> Code change snippets:
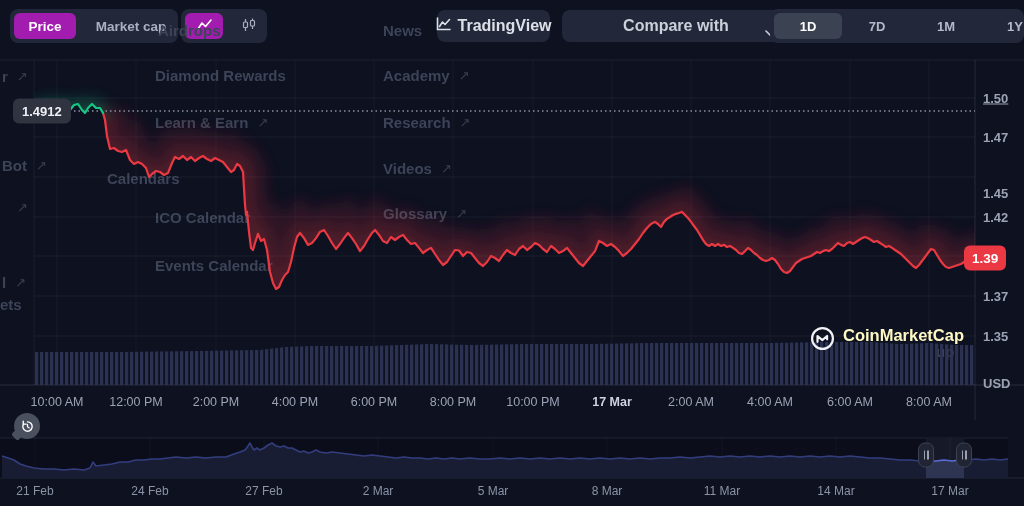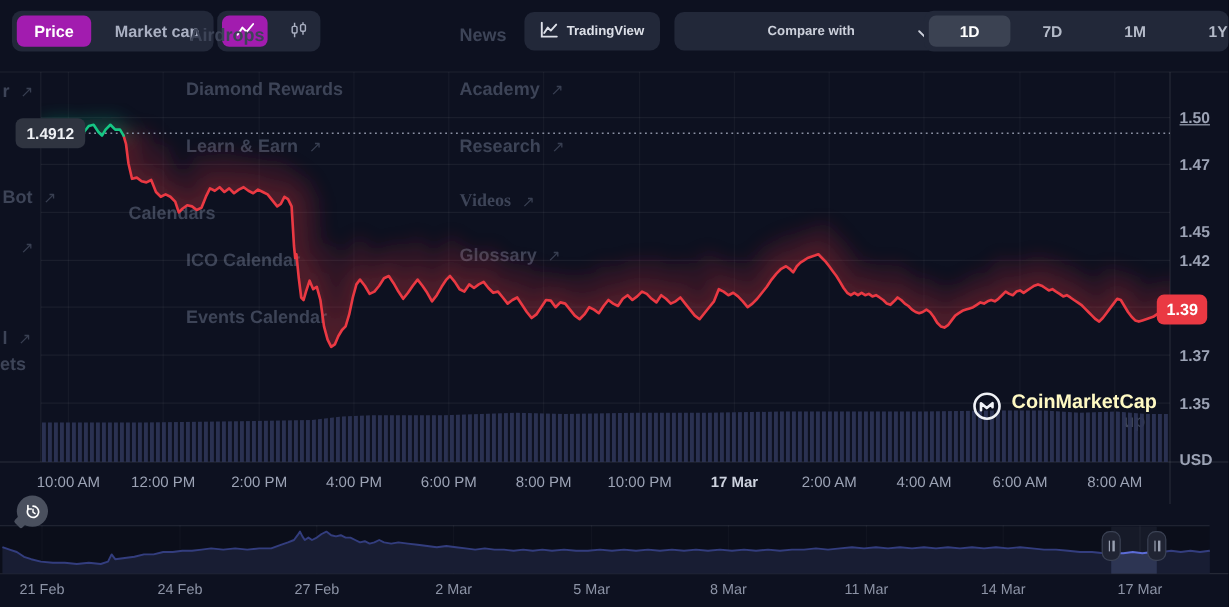--- a/index.html
+++ b/index.html
@@ -14,7 +14,7 @@
   .pill.sel{background:#a21caf;color:#ffffff;}
   .tb-btn{position:absolute;top:10px;height:32px;background:#222839;border-radius:8px;
           display:flex;align-items:center;justify-content:center;gap:7px;color:#dde0e8;
-          font-size:11px;font-weight:700;cursor:pointer;}
+          font-size:16px;font-weight:700;cursor:pointer;}
   .rng{min-width:30px;height:26px;border-radius:6px;display:flex;align-items:center;justify-content:center;
        color:#b4bac8;font-size:13px;font-weight:700;cursor:pointer;padding:0 19px;}
   .rng.sel{background:#3b4252;color:#ffffff;}

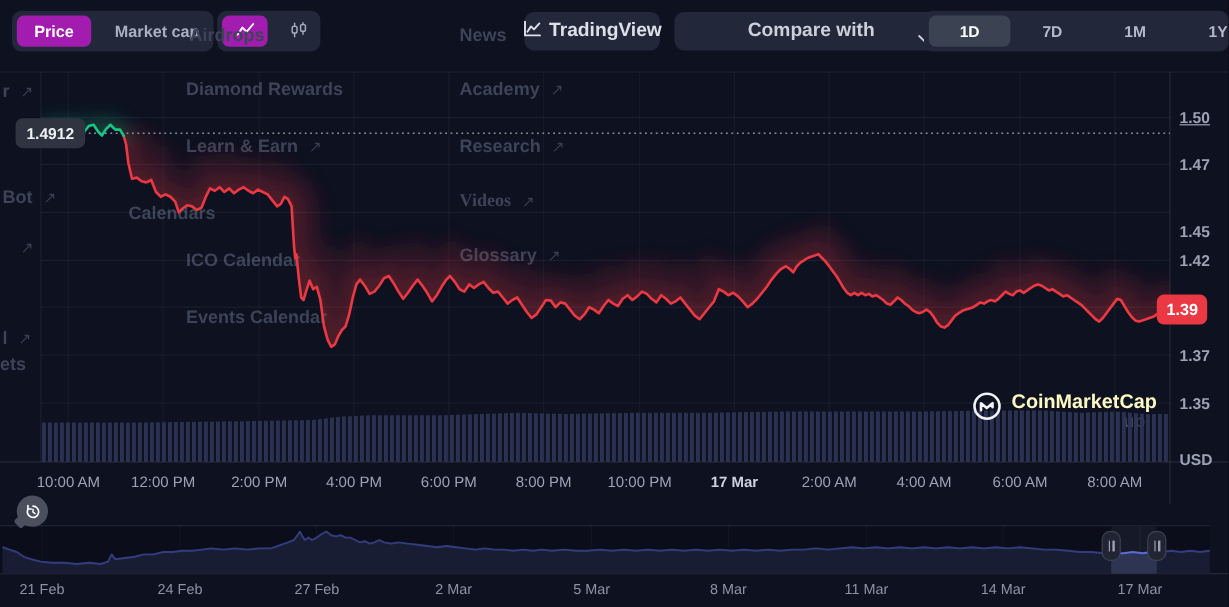--- a/index.html
+++ b/index.html
@@ -162,7 +162,7 @@
         <span>Research</span>
         <span class="lk">↗</span>
       </div>
-      <div class="ghost" style="left: 383px; top: 168px; font-family: Liberation Serif, serif;">
+      <div class="ghost" style="left: 383px; top: 168px;">
         <span>Videos</span>
         <span class="lk">↗</span>
       </div>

> What to do:
The result should be the same data as above, line for line, with the pictures gone.

> Task solution:
--- a/index.html
+++ b/index.html
@@ -14,7 +14,7 @@
   .pill.sel{background:#a21caf;color:#ffffff;}
   .tb-btn{position:absolute;top:10px;height:32px;background:#222839;border-radius:8px;
           display:flex;align-items:center;justify-content:center;gap:7px;color:#dde0e8;
-          font-size:11px;font-weight:700;cursor:pointer;}
+          font-size:16px;font-weight:700;cursor:pointer;}
   .rng{min-width:30px;height:26px;border-radius:6px;display:flex;align-items:center;justify-content:center;
        color:#b4bac8;font-size:13px;font-weight:700;cursor:pointer;padding:0 19px;}
   .rng.sel{background:#3b4252;color:#ffffff;}

--- a/index.html
+++ b/index.html
@@ -162,7 +162,7 @@
         <span>Research</span>
         <span class="lk">↗</span>
       </div>
-      <div class="ghost" style="left: 383px; top: 168px; font-family: Liberation Serif, serif;">
+      <div class="ghost" style="left: 383px; top: 168px;">
         <span>Videos</span>
         <span class="lk">↗</span>
       </div>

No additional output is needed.